In this study, researchers tested whether higher temperature and flow decrease patient comfort. In more severe patients, instead, they hypothesized that higher flow might be associated with improved comfort. The high-flow nasal cannula (HFNC) delivers up to 60 l/min of humidified air/oxygen blend at a temperature close to that of the human body.

Several recent randomized clinical trials in patients with or at risk for AHRF described decreased need for invasive mechanical ventilation and improved survival by early application of HFNC compared to standard oxygen or non-invasive positive pressure ventilation (NIPPV). The HFNC is associated with several beneficial physiologic effects, potentially promoting spontaneous breathing, avoiding patient exhaustion, and decreasing the risk of patient self-inflicted lung injury (P-SILI).

Non-intubated AHRF patients admitted to the intensive care unit (ICU), Inclusion criteria were: new/worsening respiratory symptoms (e.g., dyspnea) following a known clinical insult (e.g., pneumonia) within 1 week; PaO2/FiO2 ≤ 300 despite additional oxygen as per clinical decision; and evidence of pulmonary infiltrates on chest X-ray or CT scan.

Patients were nonsedated and kept in a semirecumbent position in a calm environment. Each patient underwent, in random order, four 20-min steps:

1. Gas flow 30 l/min and temperature 31 °C (HF30-T31)

2. Gas flow 60 l/min and temperature 31 °C (HF60-T31)

3. Gas flow 30 l/min and temperature 37 °C (HF30-T37)

4. Gas flow 60 l/min and temperature 37 °C (HF60-T37).

Optimum HFNC settings for patient comfort

In the whole population, on average, comfort during HFNC was elevated in all study phases (median 3 (IQR 2–4), mean 3.2 ± 1.4); at the patient level, fair to high comfort (i.e., ≥ 3) was always achieved in at least one phase.
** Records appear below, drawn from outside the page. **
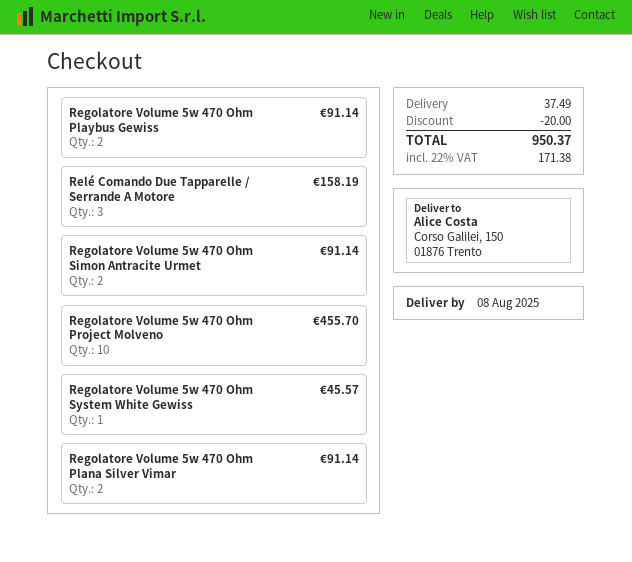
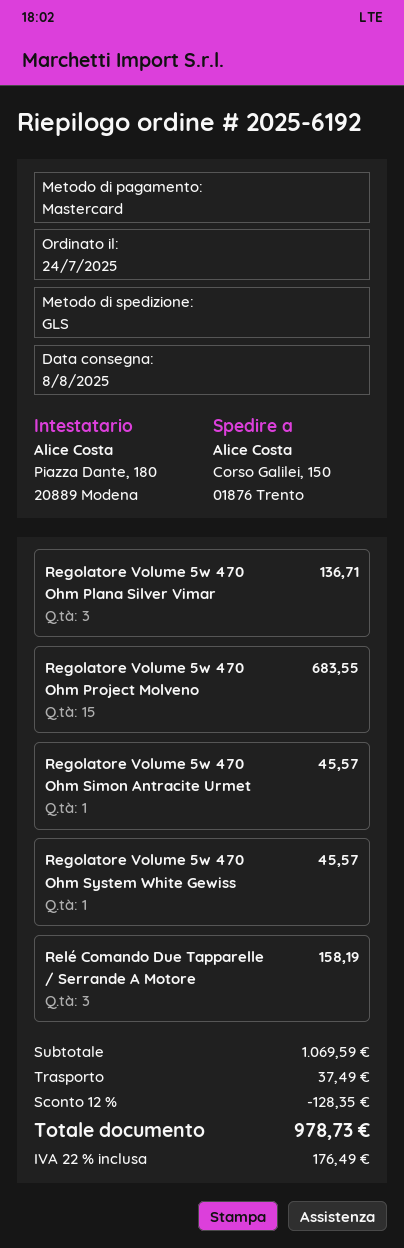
Regolatore Volume 5w 470 Ohm Playbus Gewiss: 2 for 91.14 -> none
Regolatore Volume 5w 470 Ohm Simon Antracite Urmet: 2 for 91.14 -> 1 for 45.57
Regolatore Volume 5w 470 Ohm Project Molveno: 10 for 455.70 -> 15 for 683.55
Regolatore Volume 5w 470 Ohm Plana Silver Vimar: 2 for 91.14 -> 3 for 136.71
discount: 20.00 -> 128.35
tax: 22% = 171.38 -> 22% = 176.49
total: 950.37 -> 978.73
The main findings of our study can be summarized as follows: in AHRF patients undergoing HFNC, comfort was higher at lower temperature, regardless of flow rate; in the subgroup of more severe patients, both lower temperature and higher flow were associated with improved comfort; and HFNC settings associated with best and worst comfort presented large variability at the individual patient level.

Set temperature during use of the HFNC seems to significantly impact the comfort of AHRF patients. Higher flow does not decrease comfort: on the contrary, in the subgroup of more severely hypoxemic patients, higher flow improves comfort. At the individual patient level, high variability exists in the settings associated with highest and lowest comfort, and the HFNC might need personalized titration.

To this end, patient comfort might already represent a smart and crafty indicator to guide settings of non-invasive respiratory support by HFNC.